(Stored dataset items)
___
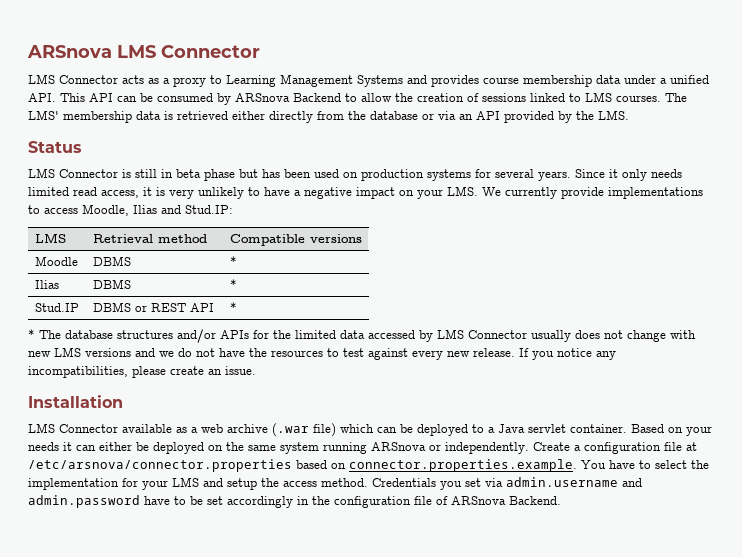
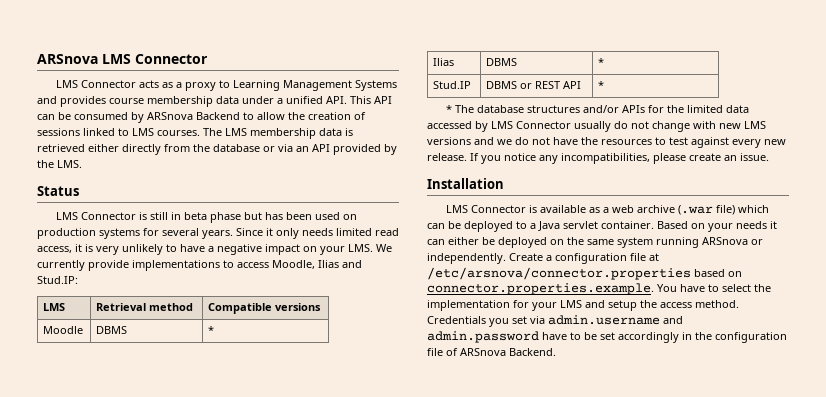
[28,110,59,120] LMS' -> [225,128,247,136] LMS
[575,330,600,339] does -> [614,121,628,129] do
(118, 428) none -> [528,205,537,213] is

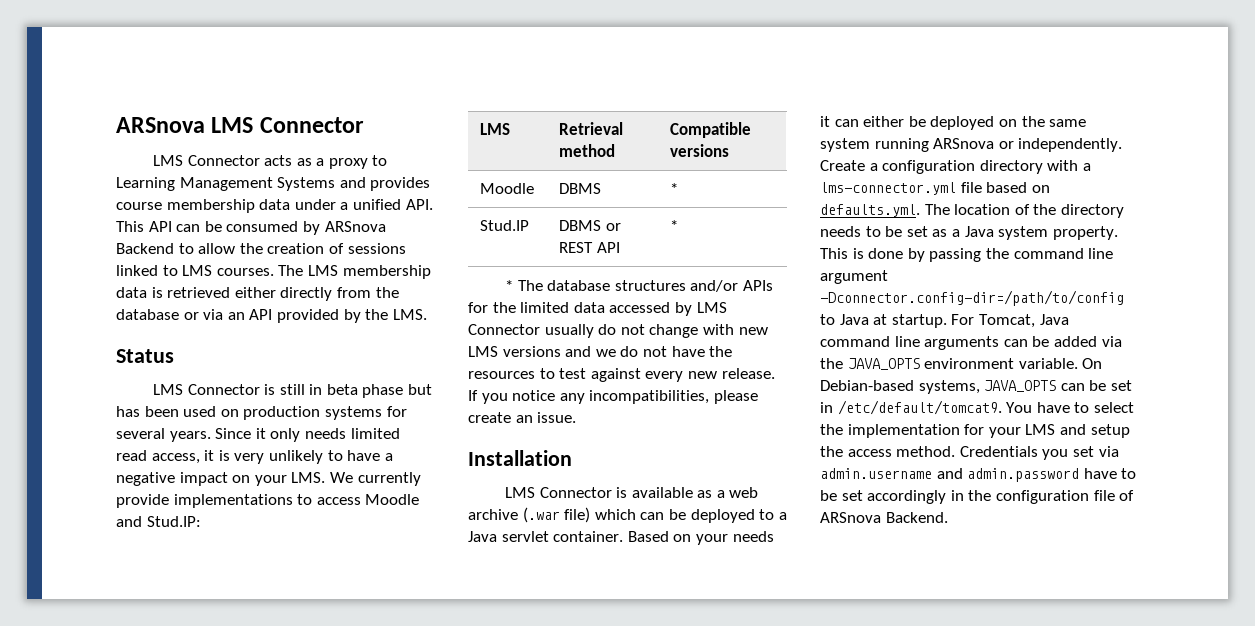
[272,260,339,269] Moodle, Ilias -> [365,494,420,505] Moodle
[433,58,455,66] [486,58,518,66] [598,58,605,66] // Ilias | DBMS | * -> (679, 188) none
[630,253,659,261] [427,267,742,280] [427,283,654,295] file at /etc/arsnova/connector.properties based on connector.properties.example. -> [979,160,1091,174] [820,182,1050,195] [820,204,1124,218] [820,226,1118,240] [820,248,1114,262] [820,270,888,284] [820,290,1124,306] [820,314,1069,328] [820,336,1122,350] [820,358,1103,370] [820,380,1132,394] [820,400,1002,415] directory with a lms-connector.yml file based on defaults.yml. The location of the directory needs to be set as a Java system property. This is done by passing the command line argument -Dconnector.config-dir=/path/to/config to Java at startup. For Tomcat, Java command line arguments can be added via the JAVA_OPTS environment variable. On Debian-based systems, JAVA_OPTS can be set in /etc/default/tomcat9.

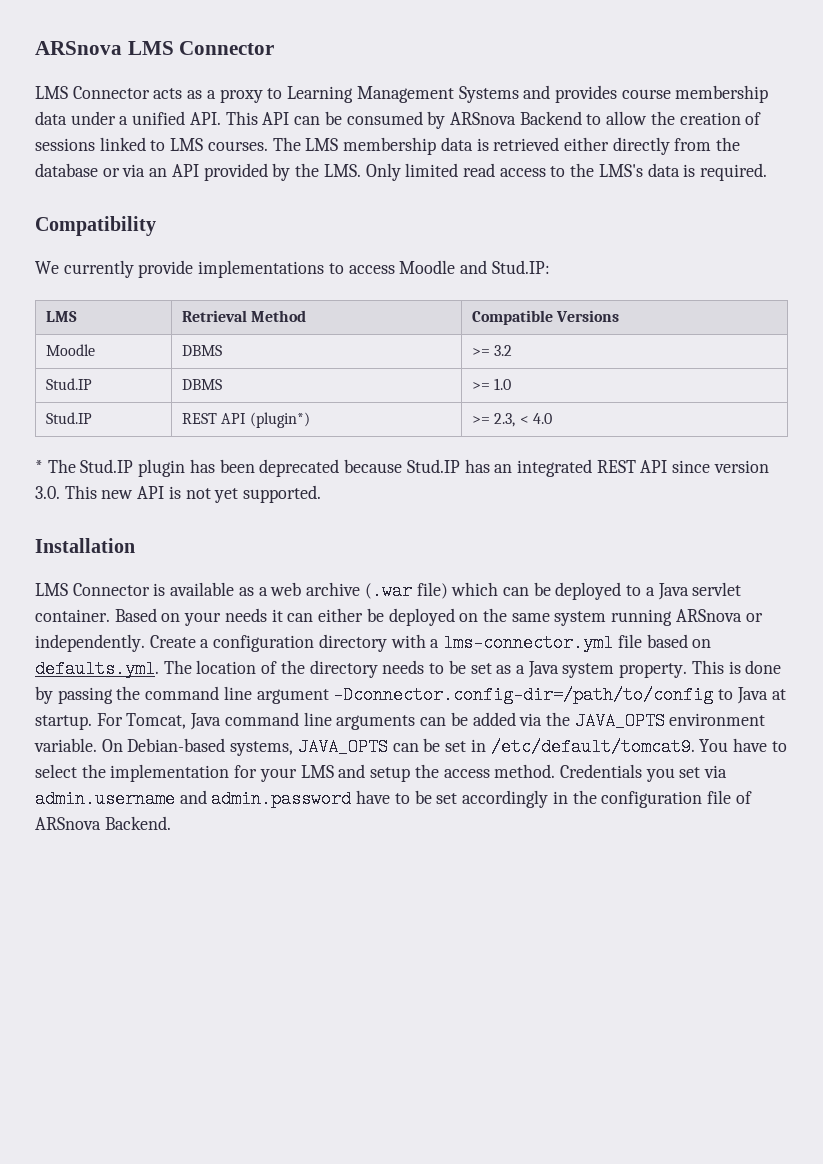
[116,349,174,363] [152,384,433,398] [116,406,407,420] [116,428,400,442] [116,450,393,464] [116,472,326,486] // Status // LMS Connector is still in beta phase but has been used on production systems for several years. Since it only needs limited read access, it is very unlikely to have a negative impact on your LMS. -> [365,163,768,181] [35,216,156,236] Only limited read access to the LMS's data is required. // Compatibility //
[559,144,616,157] method -> [251,310,307,322] Method
[670,144,730,157] versions -> [556,310,620,322] Versions
[670,183,679,194] * -> [471,345,513,356] >= 3.2
[606,223,622,231] [559,242,621,253] [670,220,679,231] [504,280,773,292] [468,302,727,316] [468,324,768,338] [468,346,733,357] [468,368,775,382] [468,390,758,404] [468,412,577,423] or REST API | * // * The database structures and/or APIs for the limited data accessed by LMS Connector usually do not change with new LMS versions and we do not have the resources to test against every new release. If you notice any incompatibilities, please create an issue. -> [471,378,512,390] [45,412,92,424] [181,412,310,428] [471,413,552,427] [35,459,769,477] [35,485,322,503] | >= 1.0 // Stud.IP | REST API (plugin*) | >= 2.3, < 4.0 // * The Stud.IP plugin has been deprecated because Stud.IP has an integrated REST API since version 3.0. This new API is not yet supported.

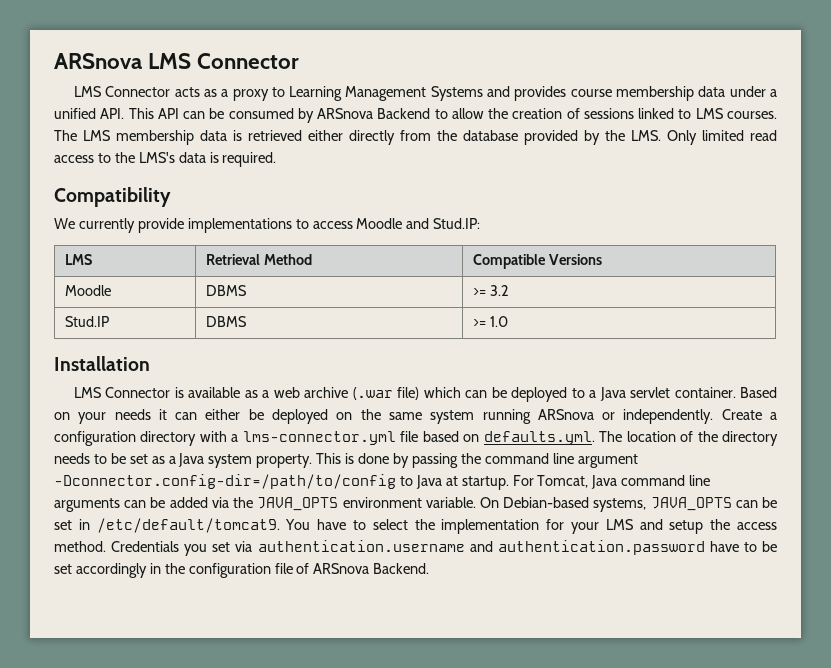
[102,164,199,177] or via an API -> (518, 135) none
[45,412,92,424] [181,412,310,428] [471,413,552,427] [35,459,769,477] [35,485,322,503] // Stud.IP | REST API (plugin*) | >= 2.3, < 4.0 // * The Stud.IP plugin has been deprecated because Stud.IP has an integrated REST API since version 3.0. This new API is not yet supported. -> (509, 321) none
[35,790,352,808] admin.username and admin.password -> [257,540,705,555] authentication.username and authentication.password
___
## WORK INSTRUCTIONS:
Pictures in the entries do not go into the copy. Print only the lines starting at the one containing "(118, 428) none -> [528,205,537,213] is" and ending at the one containing "[433,58,455,66] [486,58,518,66] [598,58,605,66]", exactly as they appear.

## EXPECTED ANSWER:
(118, 428) none -> [528,205,537,213] is

[272,260,339,269] Moodle, Ilias -> [365,494,420,505] Moodle
[433,58,455,66] [486,58,518,66] [598,58,605,66] // Ilias | DBMS | * -> (679, 188) none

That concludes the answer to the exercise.